Playing like a travelogue through time, space and place, The River & The Thread opens – with a yawning, bluesy guitar chord – in the northwestern Alabama burg of Florence. This is “A Feather’s Not A Bird”, and it finds Cash flitting between emotional and geographical landscapes to a sinewy, swampy mix of hot-wired guitars, silky harmonies and a revelatory, ominously impassioned vocal. The setting could be right now, or 100 years either direction. “There’s never any highway when you’re looking for the past,” she declares, part of a kind of cumulative taking stock.“ (Luke Torn, Uncut Magazine)

 
 
 

 

This entry was posted on Sonntag, 12. Januar 2014 and is filed under "Blog". You can follow any responses to this entry with RSS 2.0. Both comments and pings are currently closed.

1 Comment

  1. Michael Engelbrecht:

    The rest of the review:

    „Cash and guitarist/producer/husband John Leventhal assembled an exemplary lineup of musicians for The River & The Thread: singers Allison Moorer, Amy Helm and John Paul White (The Civil Wars), Allmans guitarist supreme Derek Trucks and, as she puts it, the Voice of God Choir – Rodney Crowell, John Prine, Tony Joe White, Kris Kristofferson – who pitch in on one cut. That said, it’s Cash, at the top of her game as a singer, who carries the day. Her voice is a persistent wonder, a flexibly crystalline instrument, which with a tiny shift in intonation, a subtle turn of phrase, alters the texture or perspective, imbuing the songs with trenchant, kaleidoscopic shades of meaning.

    One might think of The River & The Thread as the glorious summation of her post-dad-death trilogy, following 2006′s grief-stricken Black Cadillac and 2008′s tradition-grounded, Johnny Cash-inspired album of covers, The List. It feels as if this is now the point where the internal turmoil subsides, the clouds part, new connections await. Then again, it just might just as easily signal a rather momentous rebirth.

    Not that there’s not always more grief around the corner. Sung in a kind of stunned mix of determination, vulnerability, and fatalism, “Etta’s Tune” is at the heart of The River & The Thread, indeed the spark, the first piece written for the album. A tribute in part to fallen Tennessee Two bassist and close friend of Marshall Grant (a prime architect of her dad’s boom-chicka-boom sound), who passed away in 2011 at 83, and Etta, his wife of 65 faithful years, this song is celebration and mourning. It’s deeply personal yet connected to everything, a glimpse into the fabric of centralising, salt-of-the-earth, real-life characters. Every stanza is teardrop territory.

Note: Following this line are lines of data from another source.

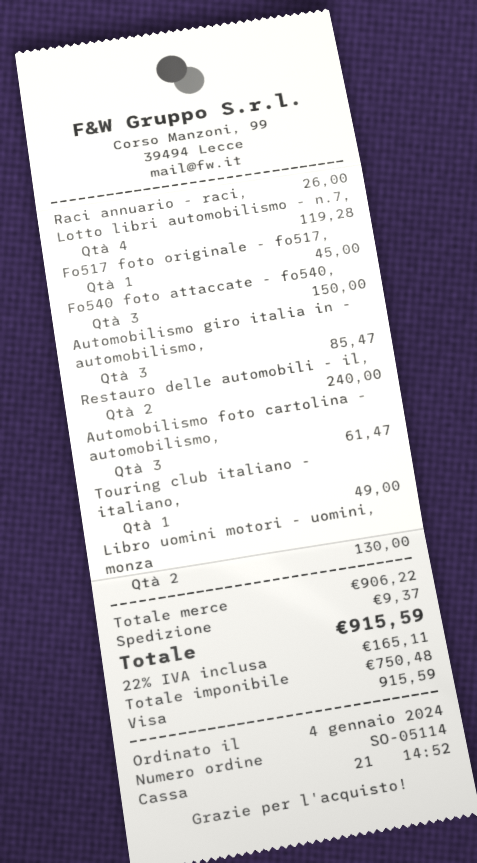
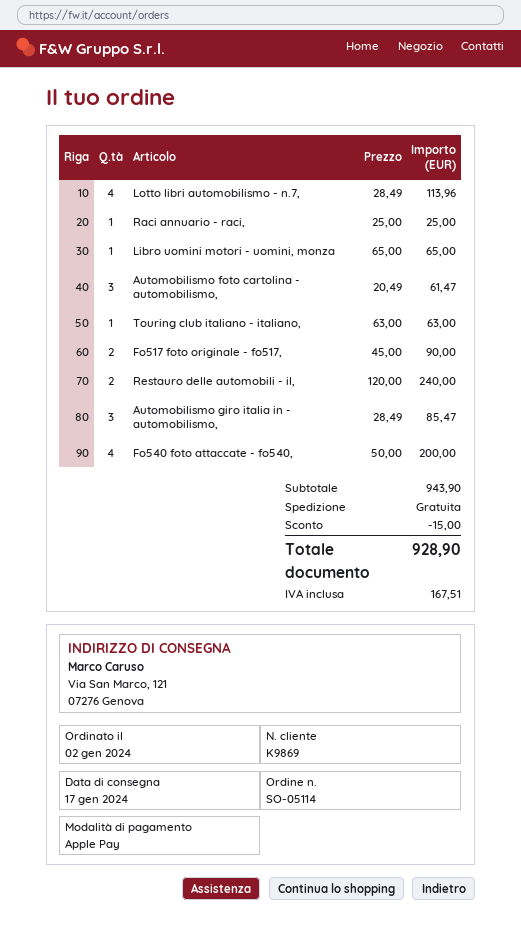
order date: 2024-01-04 -> 2024-01-02
payment method: Visa -> Apple Pay
Raci annuario - raci,: 1 for 26.00 -> 1 for 25.00
Lotto libri automobilismo - n.7,: 4 for 119.28 -> 4 for 113.96
Fo517 foto originale - fo517,: 1 for 45.00 -> 2 for 90.00
Fo540 foto attaccate - fo540,: 3 for 150.00 -> 4 for 200.00
Touring club italiano - italiano,: 1 for 49.00 -> 1 for 63.00
Libro uomini motori - uomini, monza: 2 for 130.00 -> 1 for 65.00
subtotal: 906.22 -> 943.90
discount: none -> 15.00
shipping: 9.37 -> 0.00
tax: 165.11 -> 167.51
total: 915.59 -> 928.90

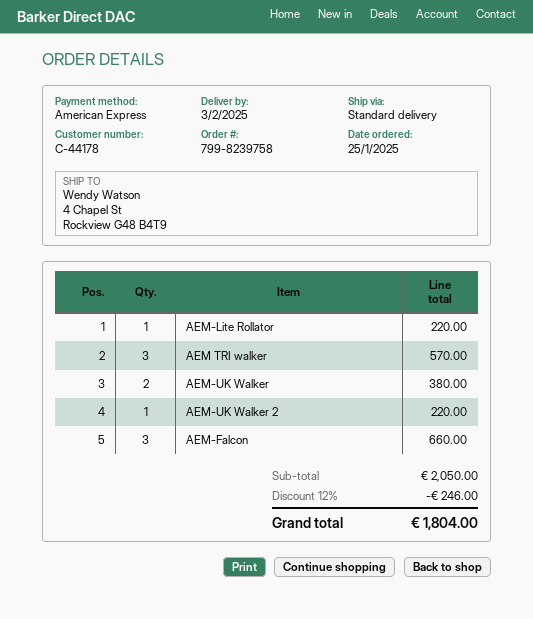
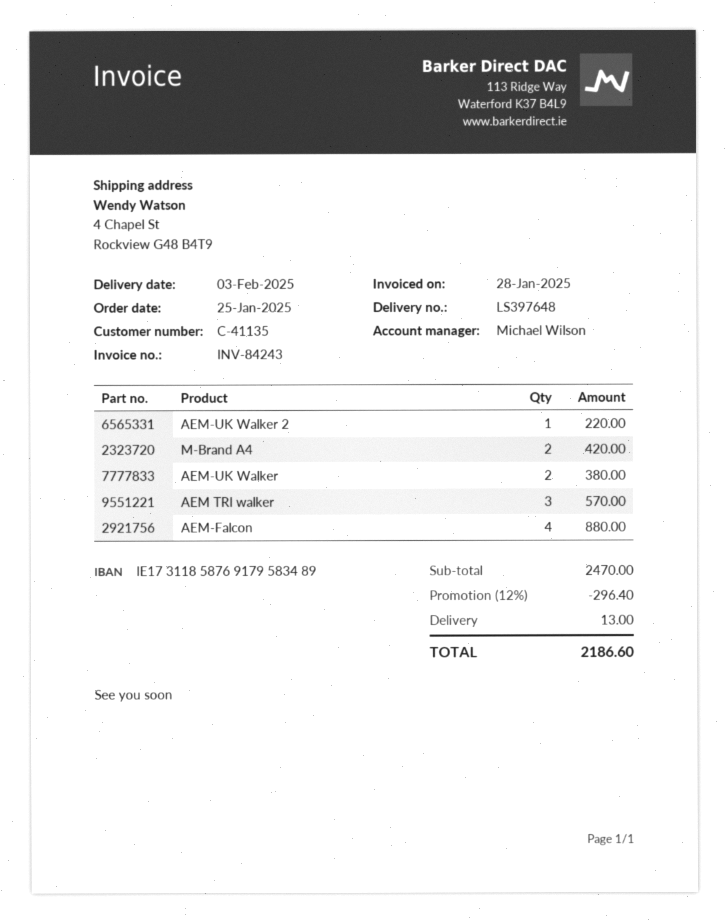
customer number: C-44178 -> C-41135
AEM-Lite Rollator: 1 for 220.00 -> none
AEM-Falcon: 3 for 660.00 -> 4 for 880.00
M-Brand A4: none -> 2 for 420.00
subtotal: 2050.00 -> 2470.00
discount: 12% = 246.00 -> 12% = 296.40
shipping: none -> 13.00
total: 1804.00 -> 2186.60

    The altogether snappier “Modern Blue” kicks in next, changing up the mood, the album’s shiniest, coolest-rocking coin. Hinging on Leventhal’s catchy guitar curlicues echoing down through the verses, it’s, ostensibly, a world traveler’s tale. The protagonist traipses through a litany of locales, all of them not Memphis, before the epiphany comes: “I went to Barcelona and my mind got changed,” Cash leans into on the song’s pivotal verse, “So I’m heading back to Memphis on the midnight train.”

    The ghostly blues stomp of “World Of Strange Design”, meanwhile, Trucks percolating the rhythms on slide guitar, is Cash pushing her poetic edge, heading off into deepest mystery, exploring the identity of place, the forces of fate (“If Jesus came from Mississippi…” she ponders), on perhaps the albums most powerfully affecting track.

    Along the way, Cash touches upon the quest for spiritualism in a world of loneliness (“Tell Heaven”) and the wits-end desperation of a Dust Bowl-era Arkansas farmer (“The Sunken Lands”). “Night School” feels more contemporary lyrically, but with its sparkling, orchestral 1860s parlor-ballad arrangement, it joins most of its peers in defying the conventional parameters of time; musically, it’s The River & The Thread‘s most daring, surprising piece.

    Foreboding heartbreak permeates the characters’ stark realities in the aching Civil War-era portrait “When The Master Calls The Roll” – the principals scrolling by as in a novel. Within the general structure of a classic Celtic ballad, gorgeous mandolin and fiddle accents, and her so-called Voice of God Choir, Cash plunges into myth and reality, magnificence and tragedy, her voice delivering each chapter in the story with an aching beauty.

    “50,000 Watts”, though, a shuffling blues, grasps new hope, alas a new identity, and optimism in the post-war South – in short, a new start: “We’ll be who we are, not who we were,” she sings in scrumptious, anticipatory harmony with Wandering Sons singer Cory Chisel. The song doesn’t name names, but it might as well be referencing Johnny Cash’s clarion calls “Hey Porter” or “Big River” blasting out of Memphis’ WSM in 1958.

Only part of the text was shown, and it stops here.